Outside court on Monday, Paul Hudson carried a photo of his daughter, Melina, a 16-year-old student who had just returned for Christmas from an exchange program. He recalled that after the accident, her belongings were scattered throughout the Lockerbie countryside. The family received her passport and notebook back.
“And on the cover of the notebook it says ‘Nobody dies unless they’re forgotten,’ and I’ve tried to live up to that,” he said. Memories of his daughter are “everyday” and “at this time of year, it just gets stronger.”
The bearded and bald Mas’ud, dressed in a green prison uniform, limped to the defense desk. He occasionally speaks through an interpreter, and federal defenders representing him at the hearing say he wants to be represented by attorneys of his own choosing.
At one point, as the charges were being discussed, Mas’ud said in Arabic that he could not speak until he had seen his lawyer.
A remand hearing has been scheduled for the end of the month.
The announcement of the charges against Mas’ud on December 21, 2020, came on the 32nd anniversary of the bombings and on the final days of the term of then-Attorney General William Barr. At the time, Mas’ud was being held in Libya.
The announcement was a career turning point for Barr, who during his early stint as attorney general in the early 1990s announced criminal charges against two other Libyan intelligence officials.
The Libyan government was initially hesitant to hand over those two men, Abdel Baset Ali al-Megrahi and Lamen Khalifa Fhimah, before handing them over for prosecution before a panel of Scottish judges sitting in the Netherlands as part of a special agreement.
In Mas’ud’s case, a new unsealed indictment by the Justice Department includes three charges related to the explosion, including the destruction of an aircraft, which resulted in death.
Prosecutors told the court they would not pursue the death penalty because it did not apply to specific crimes at the time of the bombing.
US officials did not say how Mas’ud was detained by the US, but late last month local Libyan media reported that Mas’ud had been abducted by armed men. on November 16 from his residence in the capital, Tripoli.

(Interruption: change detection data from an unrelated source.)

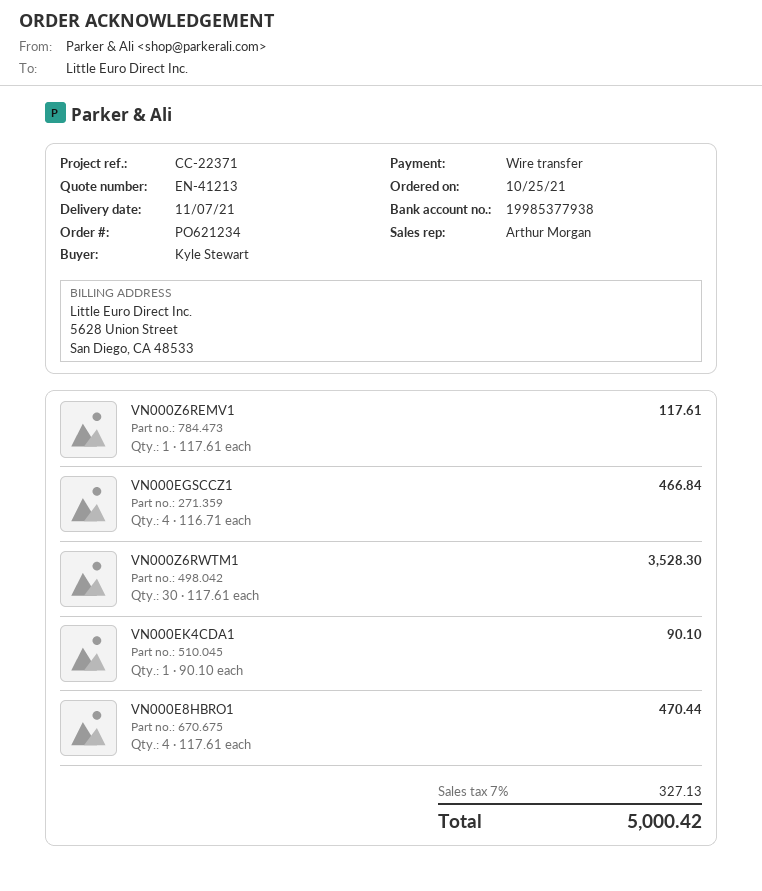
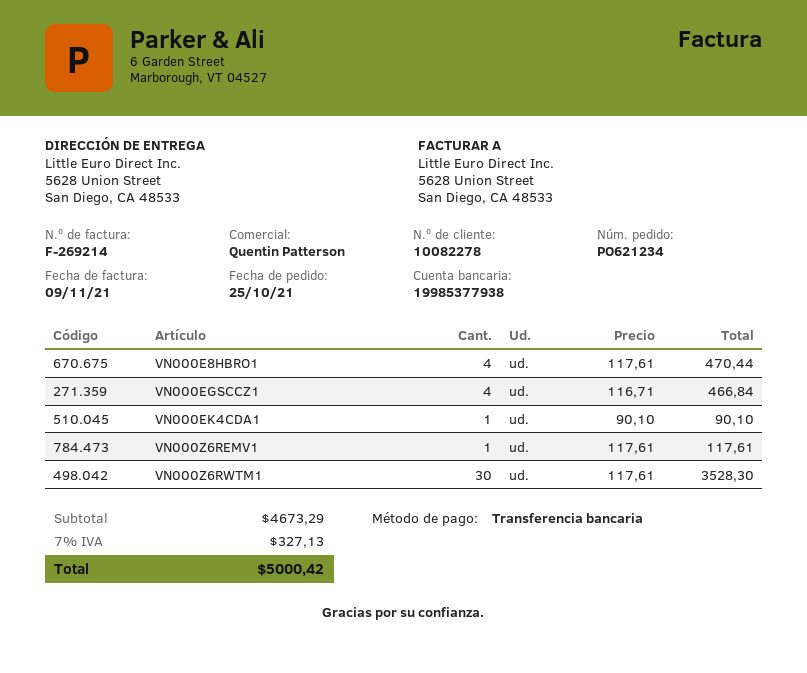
sales rep: Arthur Morgan -> Quentin Patterson

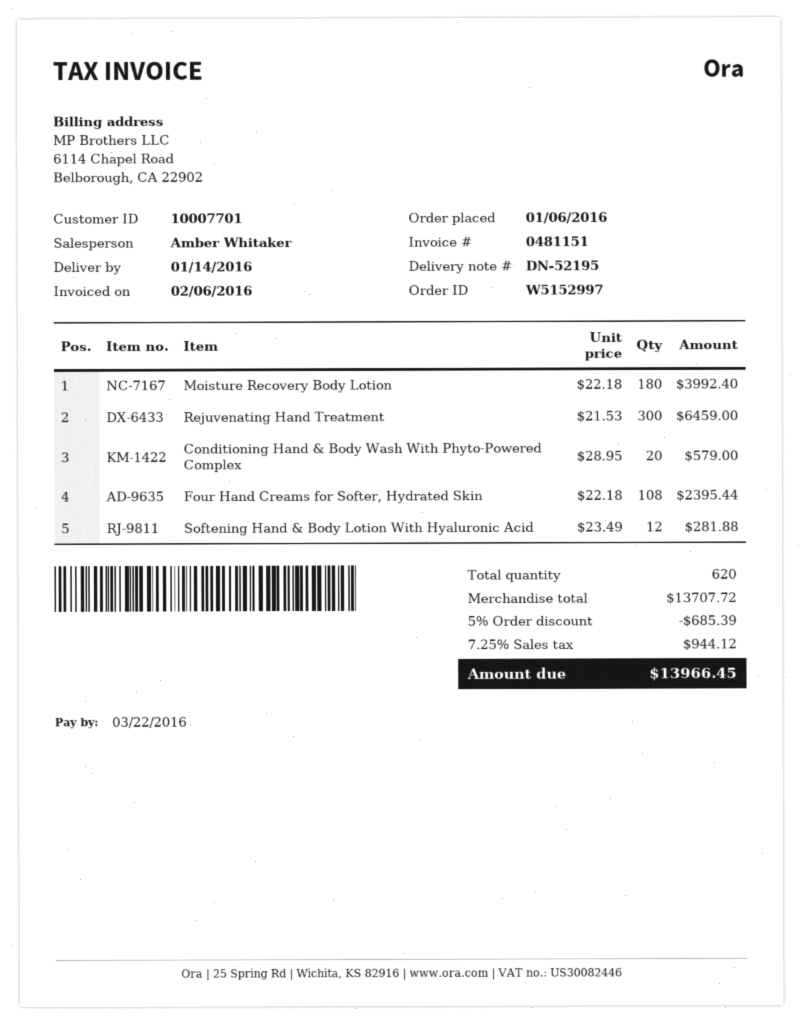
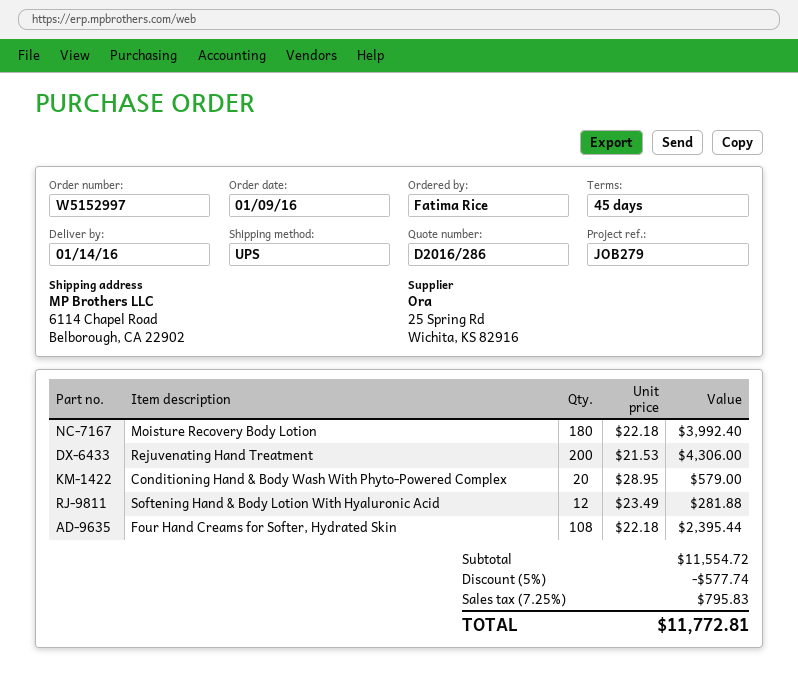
order date: 2016-01-06 -> 2016-01-09
Rejuvenating Hand Treatment: 300 x 21.53 = 6459.00 -> 200 x 21.53 = 4306.00
subtotal: 13707.72 -> 11554.72
discount: 5% = 685.39 -> 5% = 577.74
tax: 7.25% = 944.12 -> 7.25% = 795.83
total: 13966.45 -> 11772.81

That report cited a statement by the family accusing Tripoli authorities of being silent before the abduction.
A breakthrough in the Justice Department investigation came when US officials in 2017 received a transcript of an interview that Mas’ud, a longtime explosives expert for the intelligence agency, received. of Libya, presented to Libyan law enforcement in 2012 after being taken into custody following the fall of the government of the country’s leader, Colonel Moammar Gadhafi.
In that interview, US officials said, Mas’ud admitted to making the bomb in the Pan Am attack and collaborating with two other masterminds to carry out the attack.
He also said the operation was ordered by Libyan intelligence and that Gadhafi thanked him and other team members after the attack, according to an FBI affidavit.
That affidavit said Mas’ud told Libyan law enforcement that he had flown to Malta to meet al-Megrahi and Fhimah. According to the document, he gave Fhimah a Samsonite medium-sized suitcase containing a bomb, which was then instructed to time the device to explode exactly 11 hours later. He then flew to Tripoli, the FBI said.
Al-Megrahi was convicted in the Netherlands while Fhimah was acquitted of all charges. Al-Megrahi was sentenced to life in prison, but Scottish authorities released him on humanitarian grounds in 2009 after he was diagnosed with prostate cancer. He died in Tripoli, still protesting his innocence.